Psalmen 101
Alle 2 beschikbare vertalingen
Een psalm van David. Van vroomheid en recht wil ik zingen, U loven, o Jahweh!
Van David. Een psalm. Thans een lied van verbondstrouw en recht; U ter ere, Heer, wil ik het zingen:
Op de wandel der vromen gaan dichten: Ach, mocht hij mijn deel zijn! Rein van hart wil ik leven Binnen mijn huis;
ik wil trachten naar eerlijke wandel, - wanneer zult Gij komen tot mij? - Ik verkeer in oprechtheid des harten in het binnenvertrek van mijn huis,
Voor mijn ogen niets dulden Wat slecht is. Uitspatting haat ik, En neem er geen deel aan;
zal nimmer voor ogen gedogen enig ding dat geen daglicht kan zien; het doen der afvalligen haat ik, op mij heeft het geen vat.
Een bedorven hart blijft verre van mij, En van kwaad wil ik niets weten.

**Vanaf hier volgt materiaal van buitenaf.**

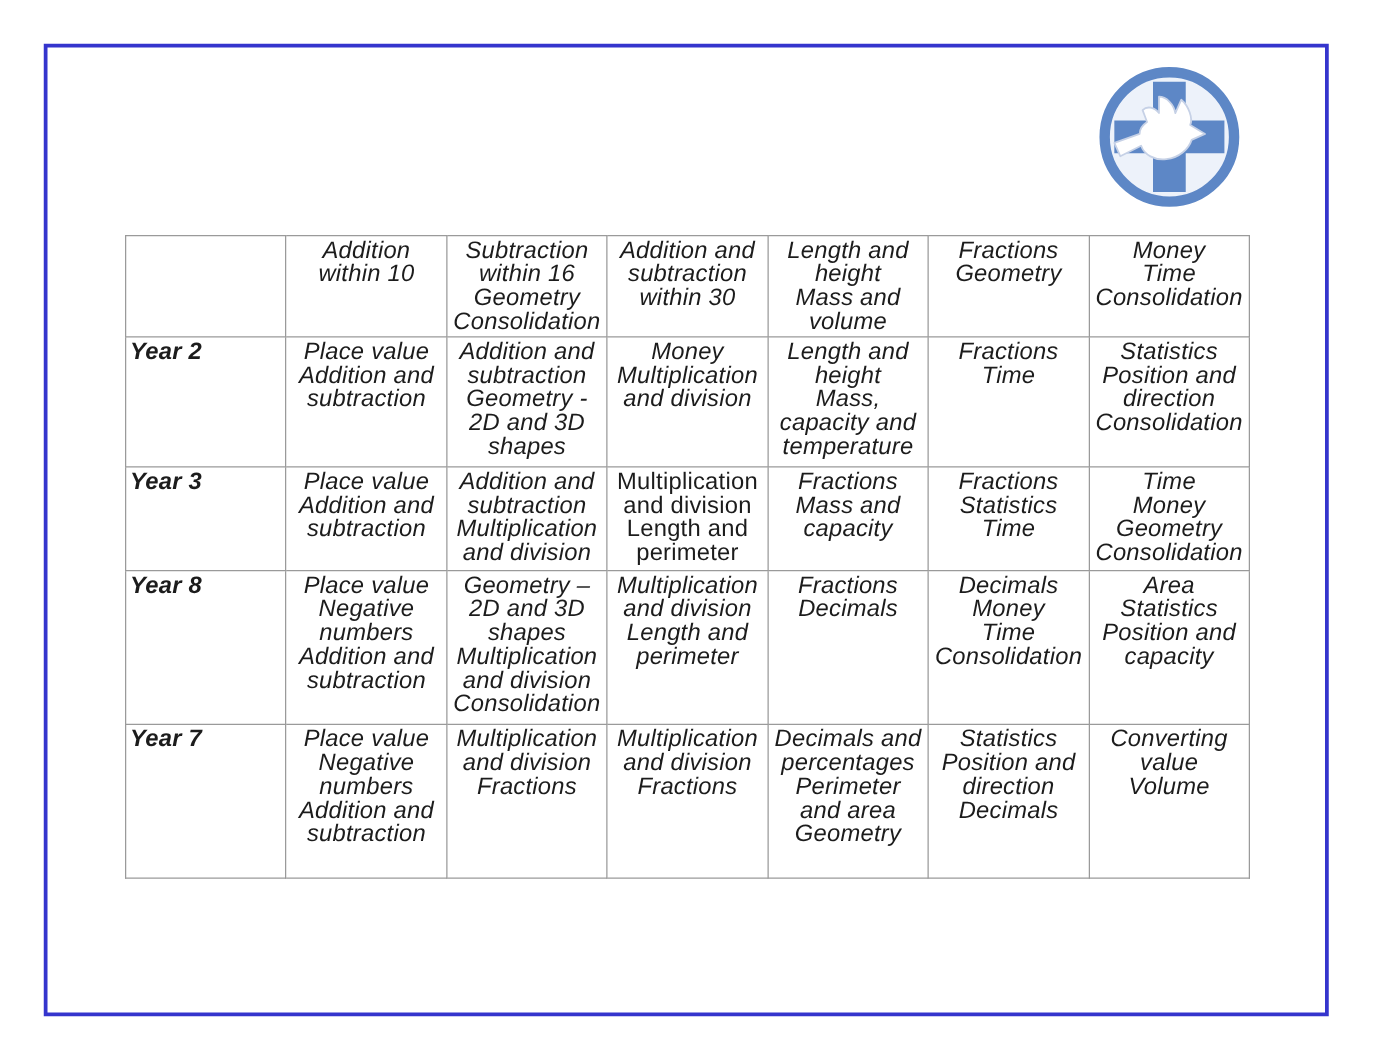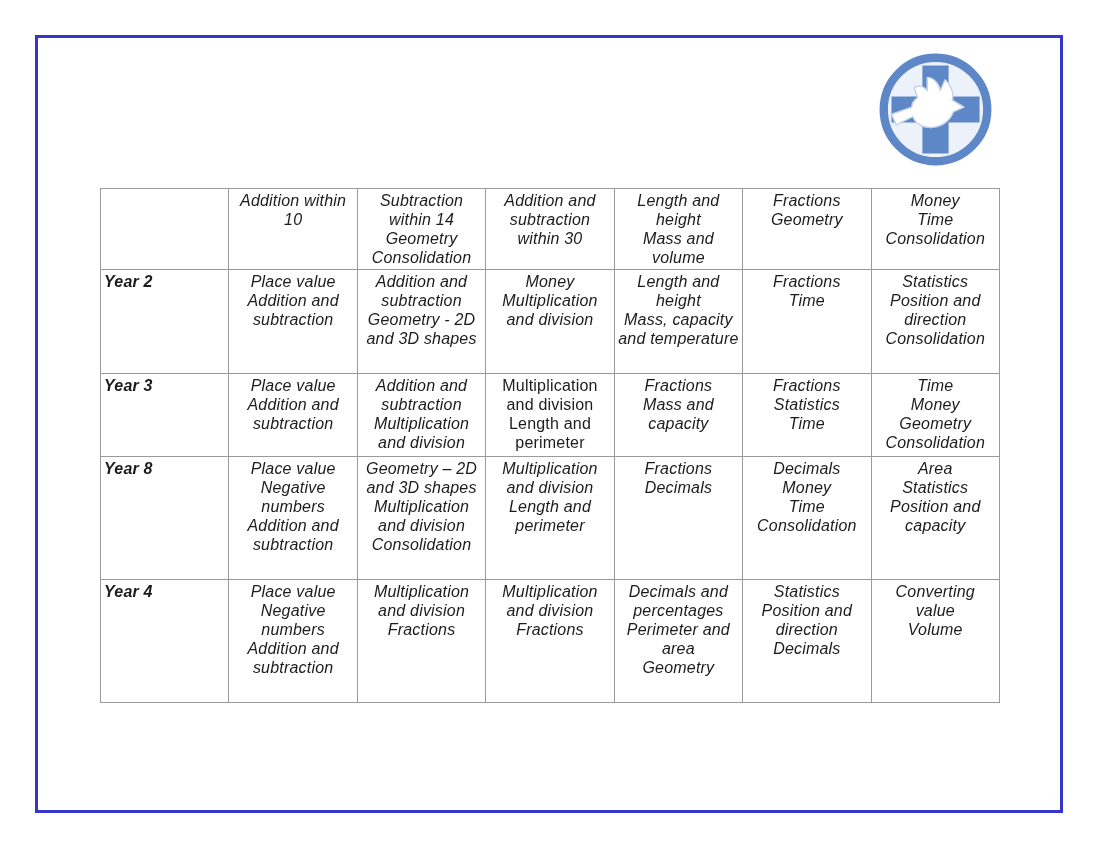--- a/index.html
+++ b/index.html
@@ -41,21 +41,21 @@
     left: 100px;
     top: 188px;
     width: 900px;
     table-layout: fixed;
     border-collapse: collapse;
   }
   table.curriculum td {
     border: 1.5px solid var(--grid-color, #9a9a9a);
     vertical-align: top;
     padding: 2px 3px 2px 3px;
-    font-size: 16px;
+    font-size: 19px;
     line-height: 19px;
     letter-spacing: 0.2px;
     white-space: pre-line;
     overflow: hidden;
   }
   td.topic-cell {
     font-style: italic;
     text-align: center;
   }
   td.topic-cell.upright {
@@ -89,21 +89,21 @@
                L13,54 L17,63 L31,56
                C33,62 40,66 48,65 C57,64 63,58 65,52 Z" stroke-width="1.2" stroke-linejoin="round" fill="#ffffff" stroke="#c6d1e6"></path>
     </svg>
   </div>
 
   <table class="curriculum">
     <tbody>
       <tr class="r0">
         <td class="year-cell"></td>
         <td class="topic-cell">Addition within 10</td>
-        <td class="topic-cell">Subtraction within 14
+        <td class="topic-cell">Subtraction within 16
 Geometry
 Consolidation</td>
         <td class="topic-cell">Addition and subtraction within 30</td>
         <td class="topic-cell">Length and height
 Mass and volume</td>
         <td class="topic-cell">Fractions
 Geometry</td>
         <td class="topic-cell">Money
 Time
 Consolidation</td>
@@ -156,21 +156,21 @@
 Decimals</td>
         <td class="topic-cell">Decimals
 Money
 Time
 Consolidation</td>
         <td class="topic-cell">Area
 Statistics
 Position and capacity</td>
       </tr>
       <tr class="r4">
-        <td class="year-cell">Year 4</td>
+        <td class="year-cell">Year 7</td>
         <td class="topic-cell">Place value
 Negative numbers
 Addition and subtraction</td>
         <td class="topic-cell">Multiplication and division
 Fractions</td>
         <td class="topic-cell">Multiplication and division
 Fractions</td>
         <td class="topic-cell">Decimals and percentages
 Perimeter and area
 Geometry</td>

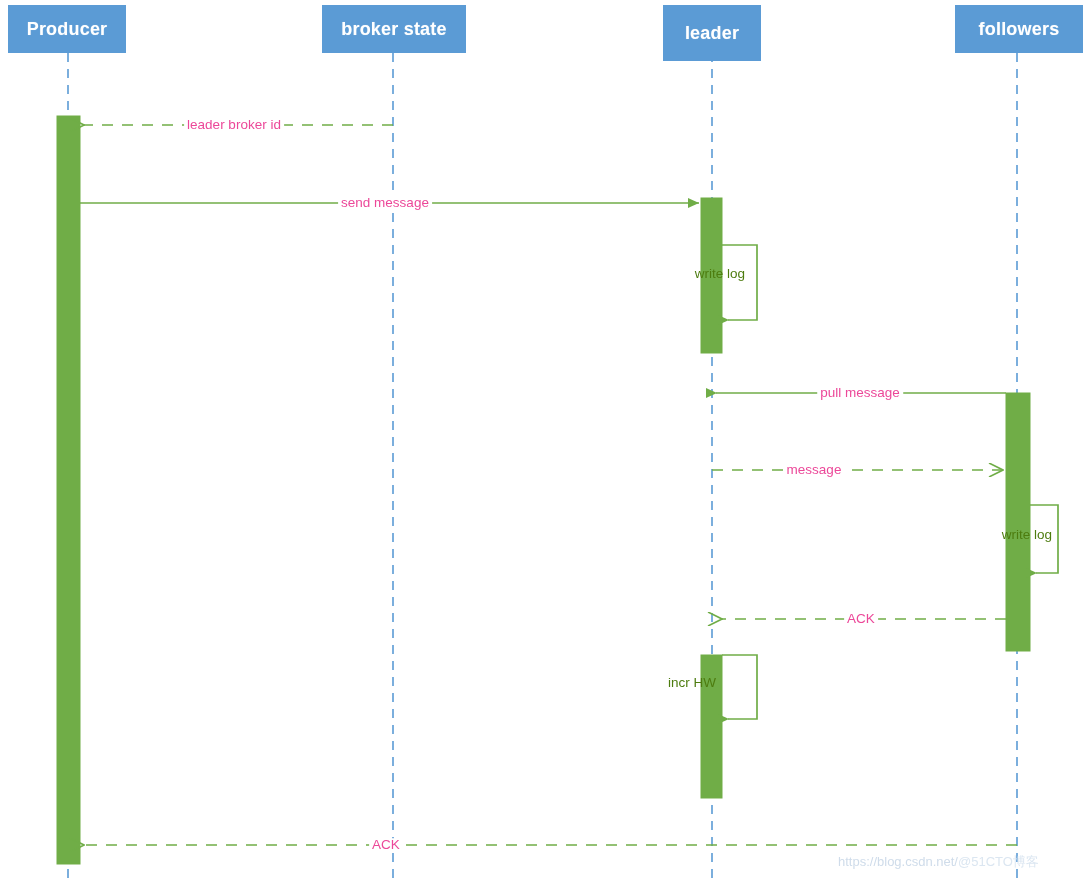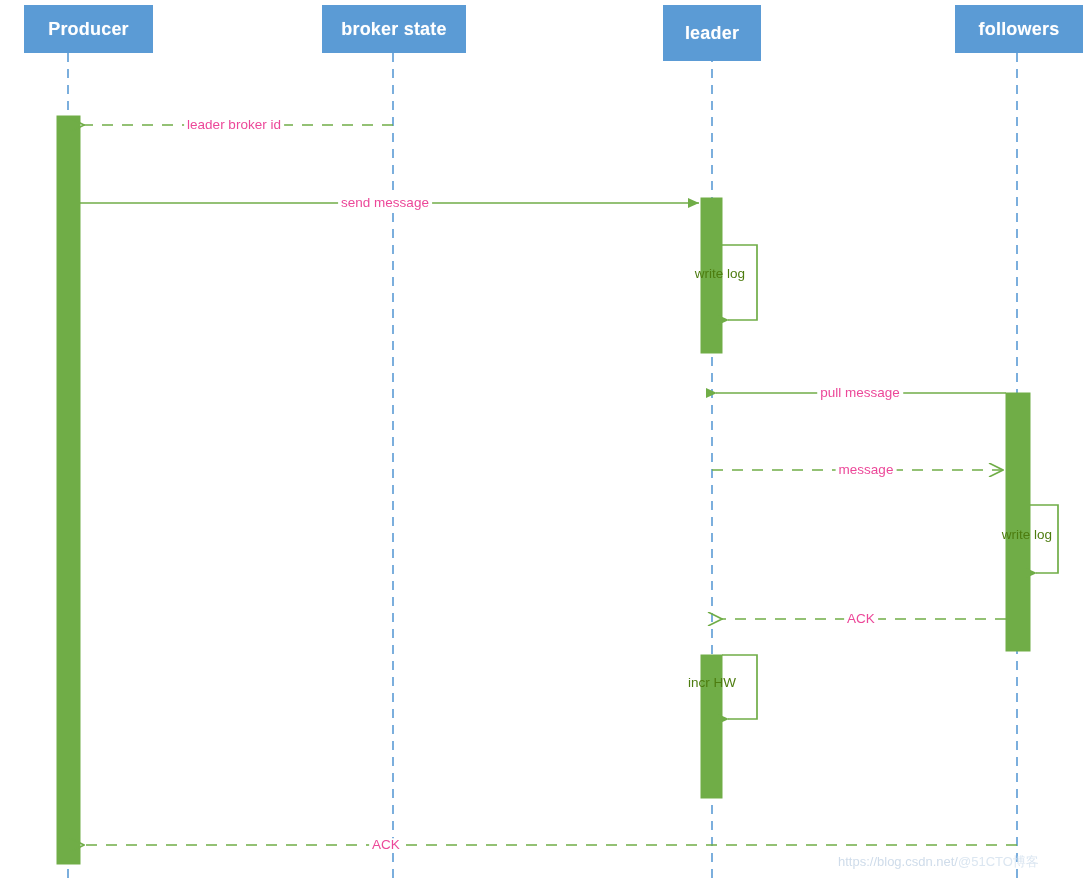--- a/index.html
+++ b/index.html
@@ -134,21 +134,21 @@
 
     <g>
       <path d="M722,655 L757,655 L757,719 L728,719" fill="none" stroke="#70ad47" stroke-width="1.7" marker-end="url(#arrow-filled-left)"></path>
     </g>
 
     <g>
       <line x1="1017" y1="845" x2="84" y2="845" stroke="#70ad47" stroke-width="1.7" stroke-dasharray="11,9" marker-end="url(#arrow-open-left)"></line>
     </g>
   </svg>
 
-  <div class="participant-box" style="left:24px; top:5px; width:129px; height:48px;">
+  <div class="participant-box" style="left:8px; top:5px; width:118px; height:48px;">
     <span>Producer</span>
   </div>
 
   <div class="participant-box" style="left:322px; top:5px; width:144px; height:48px;text-align:center;">
     <span>broker state</span>
   </div>
 
   <div class="participant-box" style="left:663px; top:5px; width:98px; height:56px;justify-content:center;">
     <span>leader</span>
   </div>
@@ -158,27 +158,27 @@
   </div>
 
   <div class="msg-label" style="left:234px; top:125px;">leader broker id</div>
 
   <div class="msg-label" style="left:385px; top:203px;">send message</div>
 
   <div class="self-label" style="left:720px; top:274px;">write log</div>
 
   <div class="msg-label" style="left:860px; top:393px;">pull message</div>
 
-  <div class="msg-label" style="left:866px; top:470px;">message</div>
+  <div class="msg-label" style="left:814px; top:470px;">message</div>
 
   <div class="self-label" style="left:1027px; top:535px;">write log</div>
 
   <div class="msg-label" style="left:861px; top:619px;">ACK</div>
 
-  <div class="self-label" style="left:712px; top:683px;">incr HW</div>
+  <div class="self-label" style="left:692px; top:683px;">incr HW</div>
 
   <div class="msg-label" style="left:386px; top:845px;">ACK</div>
 
   <div class="watermark">
     <span>https://blog.csdn.net/</span><span class="wm-b">@51CTO博客</span>
   </div>
 
 </div>
 
 </body></html>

En arglist laat ik niet tot mij toe, van laagheid wil ik niet weten;
Wie heimelijk zijn naaste belastert, Doe ik verstommen; De hoogmoedige blik en het trotse hart Kan ik niet uitstaan.
een die heimelijk zijn naaste belastert, ik zal hem doen zwijgen voorgoed. Laatdunkende blikken, verbeelding, ik duld het niet om mij heen.
Mijn ogen zijn gericht op de getrouwen in het land, Om ze bij mij te doen wonen; En wie een onberispelijk leven leidt, Mag mij dienen.
Want mijn ogen blijven gericht op de waarheidsgetrouwen in den lande, dat zij zich zetten rondom mij: de man die eerlijk zijn weg gaat, hem kies tot mijn dienaar ik uit.
Maar niemand blijft in mijn huis, Die zich schuldig maakt aan bedrog; En wie leugens spreekt, Houdt geen stand voor mijn ogen.
Binnen mijn huis vindt geen verblijf wie handelt in laffe onoprechtheid, en iemand die leugens verkondigt kan niet voor mijn ogen bestaan.
Iedere morgen delg ik Alle boosdoeners uit in den lande; En drijf uit Jahweh’s stad
Elke morgen maak ik korte metten met wie niet deugen in dit land: dat ik delg uit de stad van Jahwe elkeen die handelt ten kwade.